A diving air compressor is a gas compressor that can provide breathing air directly to a surface-supplied diver, or fill diving cylinders with high-pressure air pure enough to be used as a breathing gas.
A low pressure diving air compressor usually has a delivery pressure of up to 30 bar, which is regulated to suit the depth of the dive. A high pressure diving compressor has a delivery pressure which is usually over 150 bar, and is commonly between 200 and 300 bar.
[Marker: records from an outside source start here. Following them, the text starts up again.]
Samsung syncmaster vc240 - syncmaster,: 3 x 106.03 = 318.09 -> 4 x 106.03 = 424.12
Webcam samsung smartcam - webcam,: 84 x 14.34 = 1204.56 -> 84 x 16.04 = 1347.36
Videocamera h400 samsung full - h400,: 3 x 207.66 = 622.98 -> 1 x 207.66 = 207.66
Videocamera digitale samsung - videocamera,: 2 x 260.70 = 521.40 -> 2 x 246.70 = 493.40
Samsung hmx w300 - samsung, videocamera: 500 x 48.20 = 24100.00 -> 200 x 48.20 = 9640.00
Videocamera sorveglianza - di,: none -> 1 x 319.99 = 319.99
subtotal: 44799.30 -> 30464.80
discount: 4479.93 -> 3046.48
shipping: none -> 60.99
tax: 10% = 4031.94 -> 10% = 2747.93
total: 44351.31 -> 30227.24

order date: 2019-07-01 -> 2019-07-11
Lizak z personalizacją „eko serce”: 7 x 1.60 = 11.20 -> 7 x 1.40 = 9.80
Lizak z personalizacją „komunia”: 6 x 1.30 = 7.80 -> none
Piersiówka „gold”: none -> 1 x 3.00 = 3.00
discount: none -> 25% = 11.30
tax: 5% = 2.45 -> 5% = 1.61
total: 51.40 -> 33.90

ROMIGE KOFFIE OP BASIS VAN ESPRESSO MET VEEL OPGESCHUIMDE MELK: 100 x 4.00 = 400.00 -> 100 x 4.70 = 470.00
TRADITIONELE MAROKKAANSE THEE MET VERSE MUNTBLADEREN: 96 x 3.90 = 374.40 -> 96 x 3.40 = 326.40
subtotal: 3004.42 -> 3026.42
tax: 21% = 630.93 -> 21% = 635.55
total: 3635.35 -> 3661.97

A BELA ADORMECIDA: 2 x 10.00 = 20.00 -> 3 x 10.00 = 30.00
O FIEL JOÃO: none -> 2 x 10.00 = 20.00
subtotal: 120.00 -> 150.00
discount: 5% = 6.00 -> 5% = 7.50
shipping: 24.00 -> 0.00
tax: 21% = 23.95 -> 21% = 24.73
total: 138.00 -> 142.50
The pressure is limited by an overpressure valve which may be adjustable.
High pressure diving compressors are generally three- or four-stage-reciprocating air compressors that are lubricated with a high-grade mineral or synthetic compressor oil free of toxic additives (a few use ceramic-lined cylinders with O-rings, not piston rings, requiring no lubrication). Oil-lubricated compressors must only use lubricants specified by the compressor's manufacturer as suitable for use with breathing air. Special filters are used to clean the air of most residual oil and water (see "Air purity").
Smaller compressors are often splash lubricated - the oil is splashed around in the crankcase by the impact of the crankshaft and connecting rods - but larger compressors are likely to have pressurized lubrication using an oil pump which supplies the oil to critical areas through pipes and passages in the castings. Most oil lubricated compressors will have a wet sump at the bottom of the crankcase, and require the oil level to be within limits indicated by a sight glass or dipstick for proper lubrication. The compressor should also be level within the manufacturer's specification while operating. These constraints ensure that the lubricant is in the right place for either the moving parts to contact it for splash lubrication, or for reliable suction to the oil pump. Failure to comply with these specifications can lead to damage to the compressor due to excessive friction and overheating, and contamination of the breathing air by toxic breakdown products of the lubricants.
The compression process helps remove water from the gas, making it dry, which is good for reducing corrosion in diving cylinders and freezing of diving regulators, but contributes towards dehydration, a factor in decompression sickness, in divers who breathe the gas.